• Task directions: Please report how many lines below contain "shed", writing nothing except the number.

• Material supplied:
────────

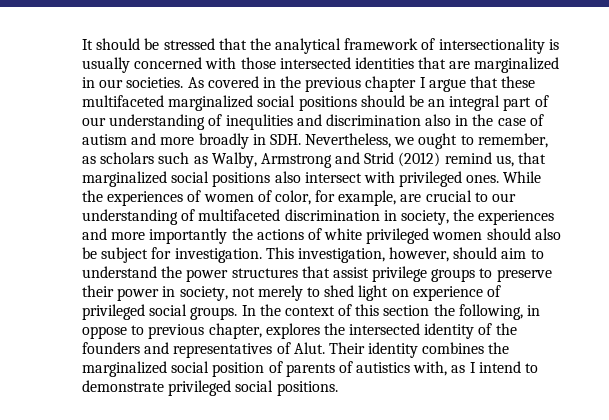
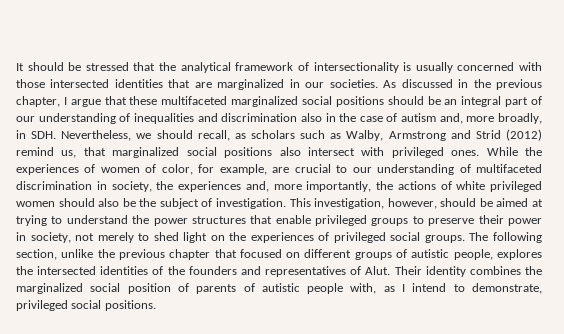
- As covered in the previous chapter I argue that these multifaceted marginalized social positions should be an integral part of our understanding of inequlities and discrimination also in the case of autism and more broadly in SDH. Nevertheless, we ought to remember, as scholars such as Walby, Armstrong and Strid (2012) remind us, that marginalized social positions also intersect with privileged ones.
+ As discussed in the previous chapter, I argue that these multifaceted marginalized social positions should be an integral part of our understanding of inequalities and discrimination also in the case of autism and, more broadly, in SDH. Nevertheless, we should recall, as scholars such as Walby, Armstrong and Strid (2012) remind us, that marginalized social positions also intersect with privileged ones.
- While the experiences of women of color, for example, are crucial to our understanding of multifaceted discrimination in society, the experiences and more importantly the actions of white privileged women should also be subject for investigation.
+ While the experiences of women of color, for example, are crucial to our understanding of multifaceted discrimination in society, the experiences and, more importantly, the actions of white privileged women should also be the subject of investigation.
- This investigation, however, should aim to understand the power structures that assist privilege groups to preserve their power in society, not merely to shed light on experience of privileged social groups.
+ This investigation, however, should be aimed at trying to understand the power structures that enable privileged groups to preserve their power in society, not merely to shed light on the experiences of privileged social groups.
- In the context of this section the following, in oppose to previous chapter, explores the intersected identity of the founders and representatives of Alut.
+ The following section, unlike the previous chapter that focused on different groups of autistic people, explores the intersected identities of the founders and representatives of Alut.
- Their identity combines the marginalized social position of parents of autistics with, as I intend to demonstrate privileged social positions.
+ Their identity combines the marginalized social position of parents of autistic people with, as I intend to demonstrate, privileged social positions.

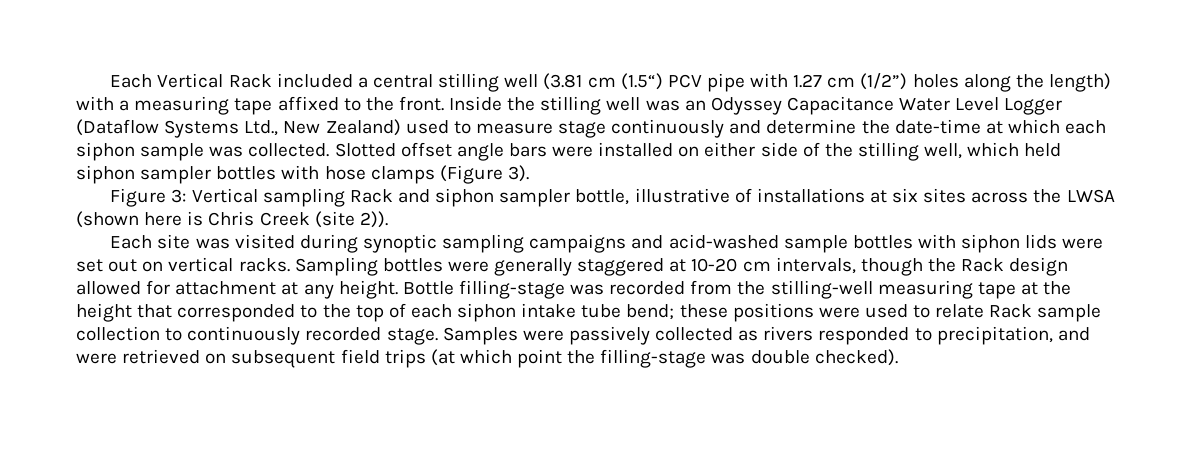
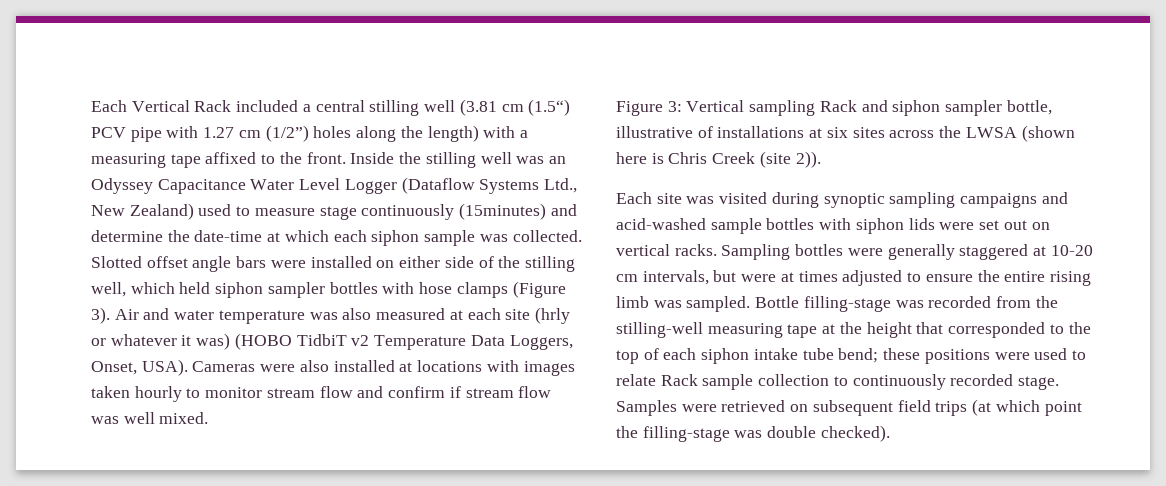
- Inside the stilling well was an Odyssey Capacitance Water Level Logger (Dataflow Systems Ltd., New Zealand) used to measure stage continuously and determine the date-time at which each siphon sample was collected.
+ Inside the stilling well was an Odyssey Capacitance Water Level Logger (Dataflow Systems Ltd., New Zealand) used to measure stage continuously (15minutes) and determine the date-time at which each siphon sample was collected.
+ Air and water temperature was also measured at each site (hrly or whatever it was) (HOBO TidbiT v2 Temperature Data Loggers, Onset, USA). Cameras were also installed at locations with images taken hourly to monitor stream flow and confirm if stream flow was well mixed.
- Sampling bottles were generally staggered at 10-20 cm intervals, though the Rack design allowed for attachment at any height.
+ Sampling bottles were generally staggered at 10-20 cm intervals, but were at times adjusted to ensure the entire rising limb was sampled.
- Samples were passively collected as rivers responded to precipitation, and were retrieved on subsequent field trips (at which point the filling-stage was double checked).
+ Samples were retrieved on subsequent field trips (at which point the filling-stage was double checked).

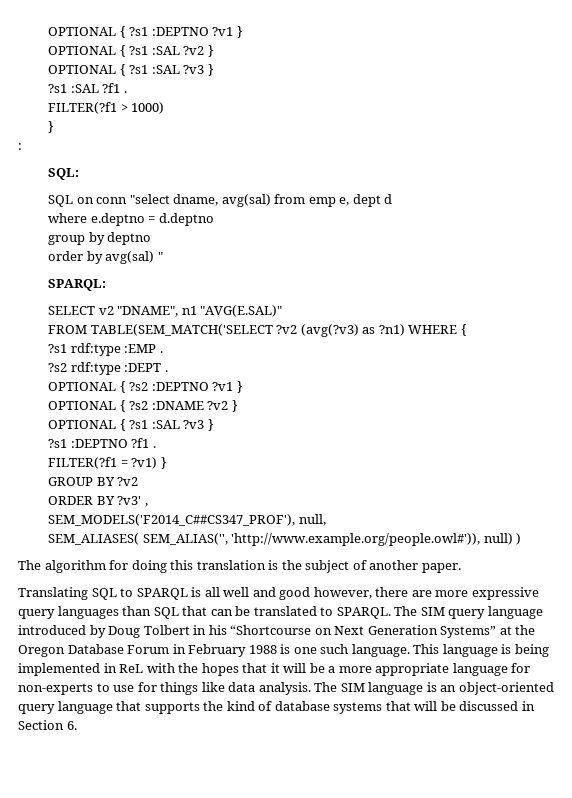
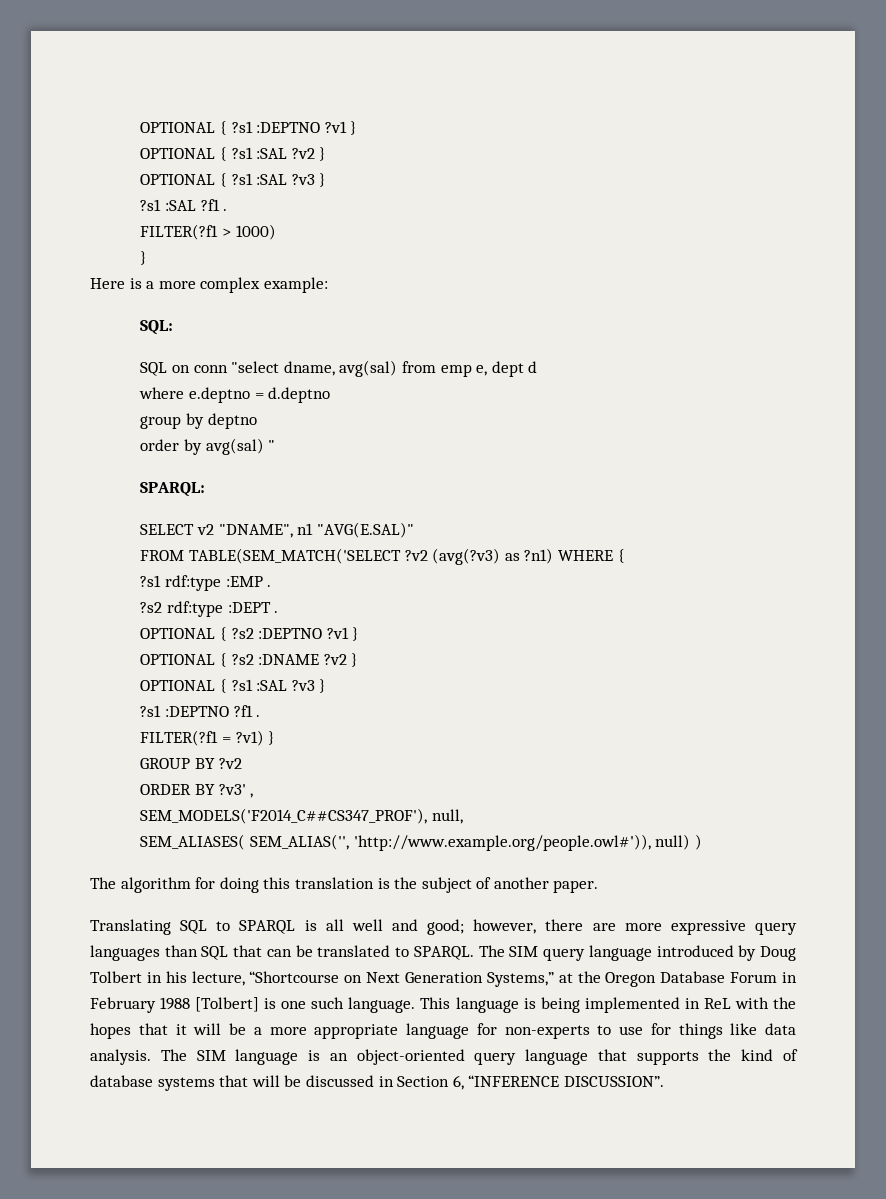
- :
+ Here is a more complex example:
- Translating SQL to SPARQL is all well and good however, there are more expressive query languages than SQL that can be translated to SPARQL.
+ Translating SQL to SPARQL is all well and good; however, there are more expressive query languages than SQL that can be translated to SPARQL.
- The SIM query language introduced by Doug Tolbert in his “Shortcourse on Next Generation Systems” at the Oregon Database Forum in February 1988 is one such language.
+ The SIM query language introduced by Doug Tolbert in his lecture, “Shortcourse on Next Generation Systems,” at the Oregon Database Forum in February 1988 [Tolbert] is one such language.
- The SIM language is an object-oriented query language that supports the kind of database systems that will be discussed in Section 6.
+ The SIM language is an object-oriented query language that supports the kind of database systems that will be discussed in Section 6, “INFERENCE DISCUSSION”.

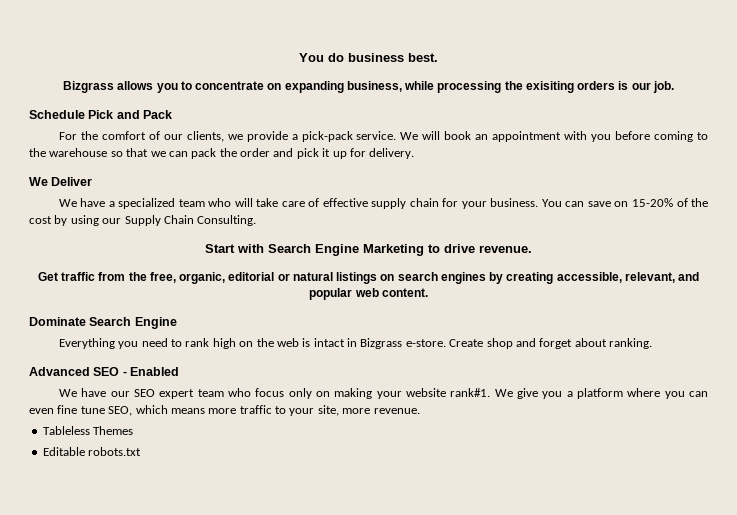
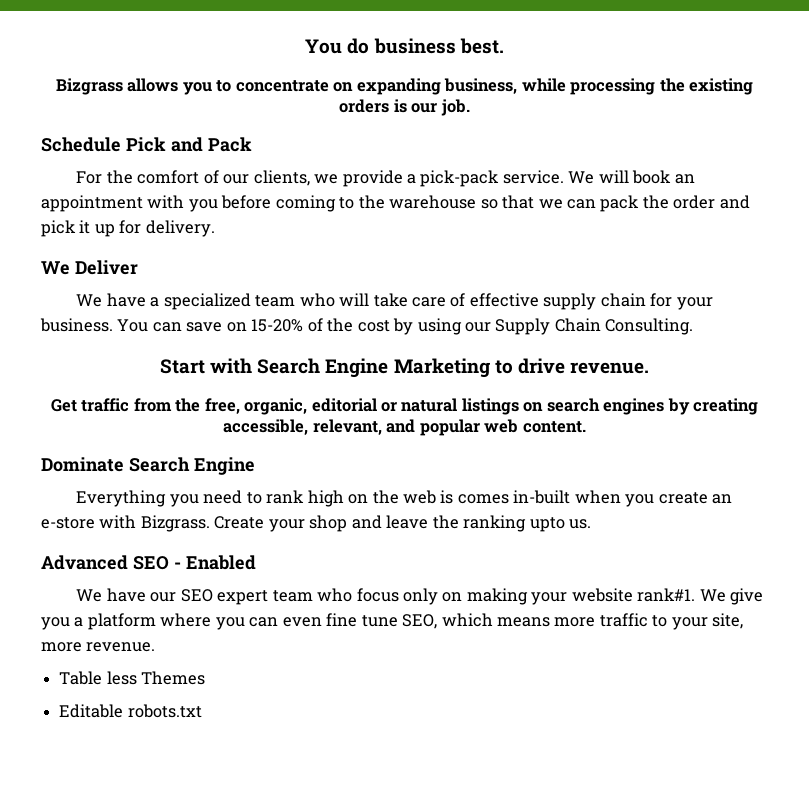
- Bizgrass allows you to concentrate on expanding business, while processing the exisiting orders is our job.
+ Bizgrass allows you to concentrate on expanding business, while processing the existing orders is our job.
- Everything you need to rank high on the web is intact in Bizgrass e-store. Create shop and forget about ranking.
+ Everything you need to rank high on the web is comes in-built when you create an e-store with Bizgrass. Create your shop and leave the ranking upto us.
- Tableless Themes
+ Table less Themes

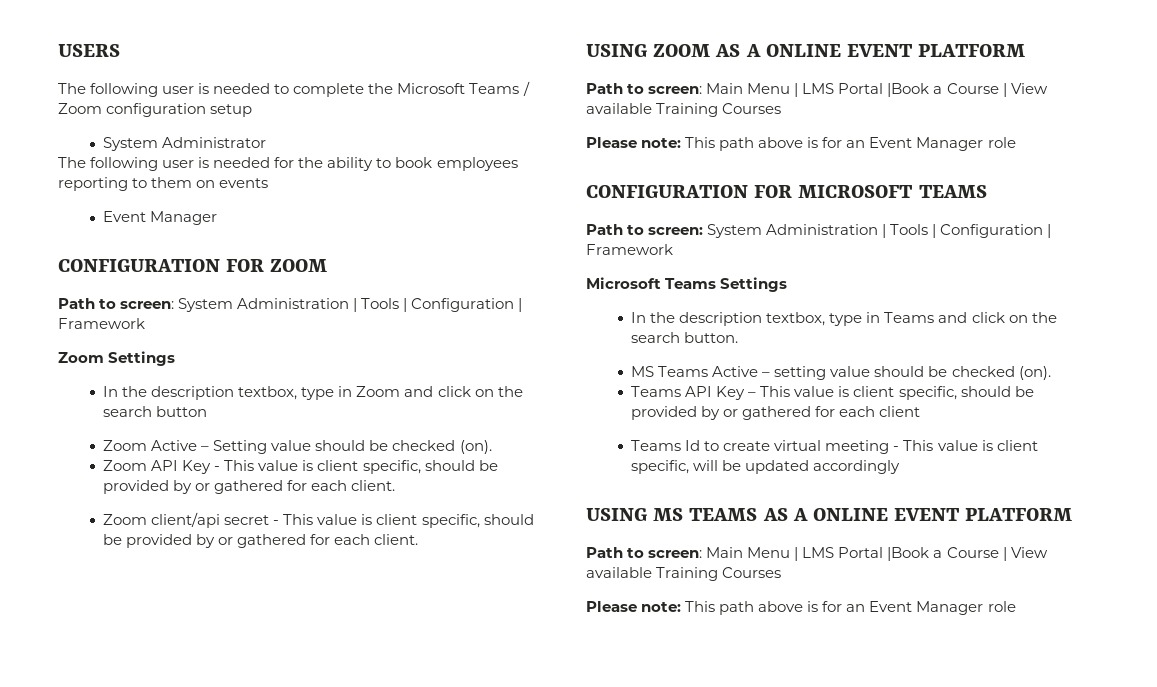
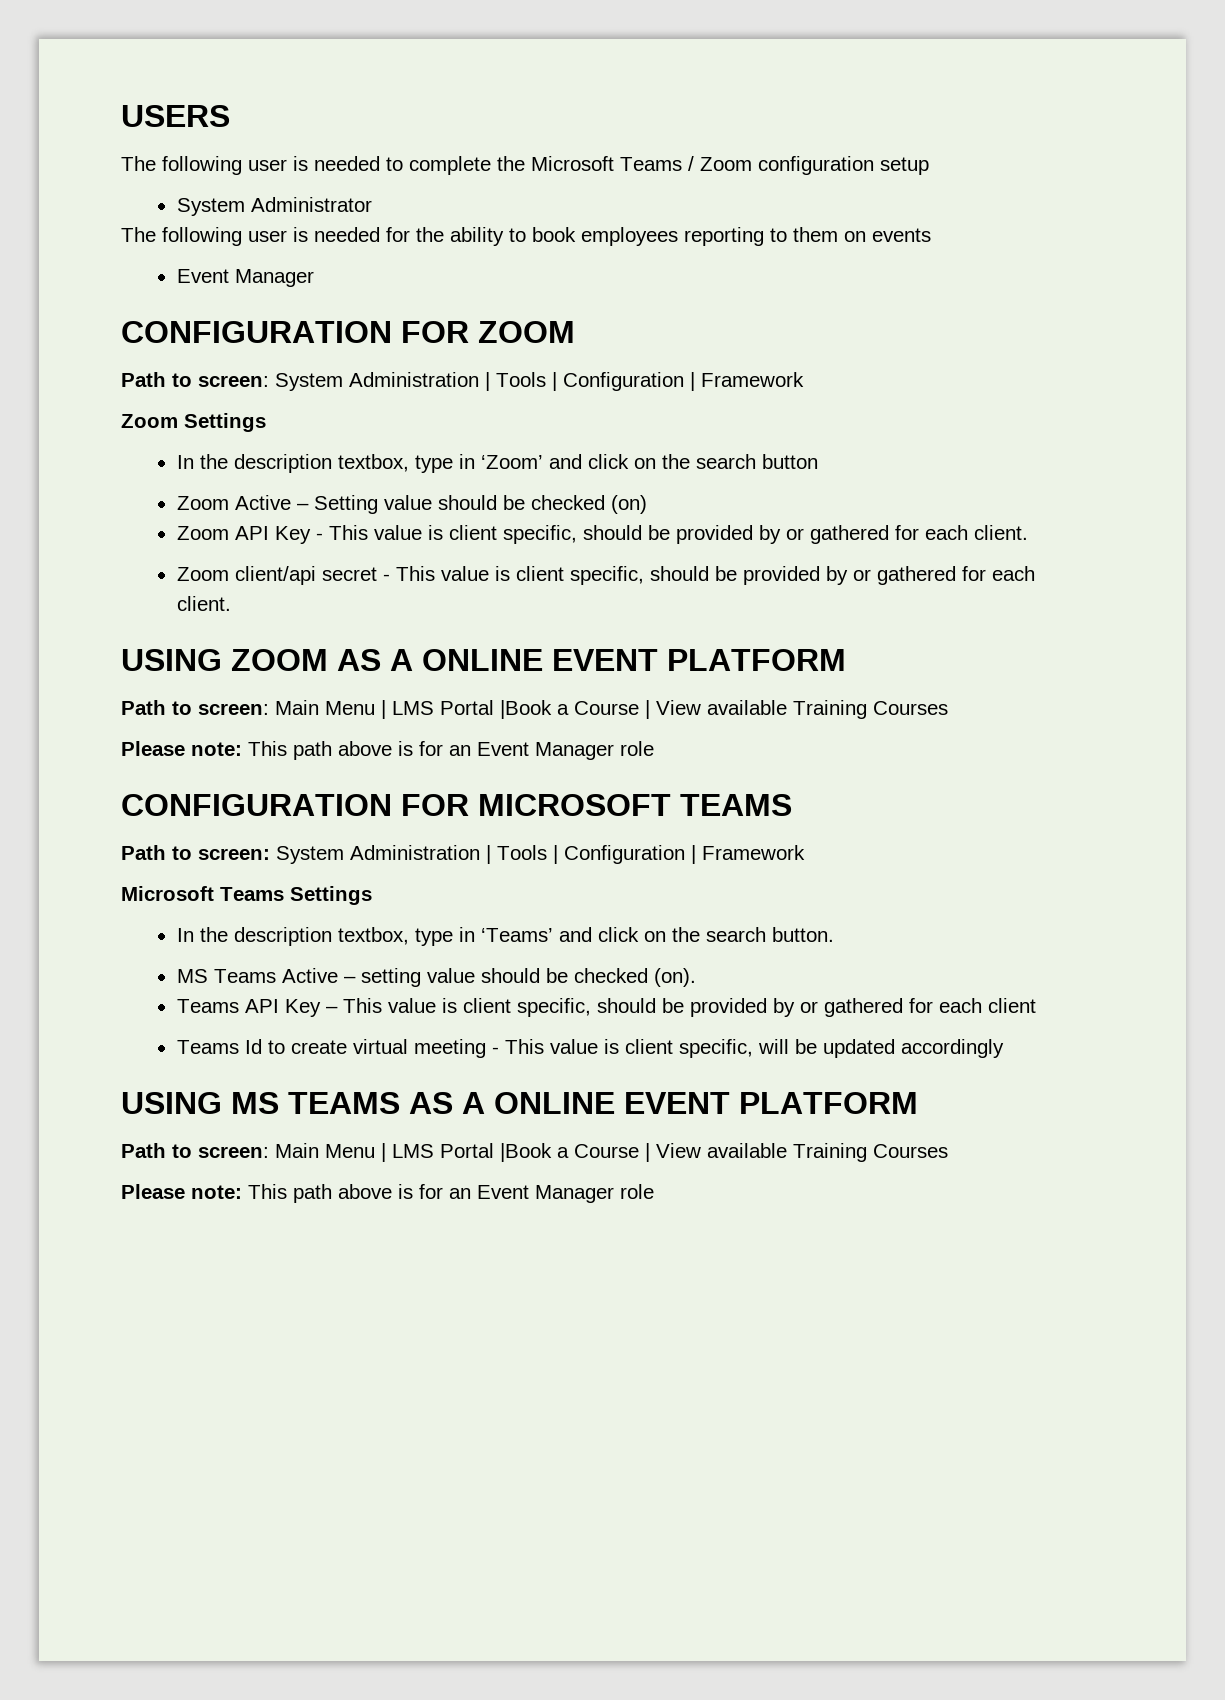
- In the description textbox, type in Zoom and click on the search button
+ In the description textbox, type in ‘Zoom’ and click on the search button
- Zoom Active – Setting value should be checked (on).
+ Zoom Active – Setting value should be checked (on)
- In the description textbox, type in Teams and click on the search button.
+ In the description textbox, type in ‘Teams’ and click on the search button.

────────

• Answer to this exercise: 2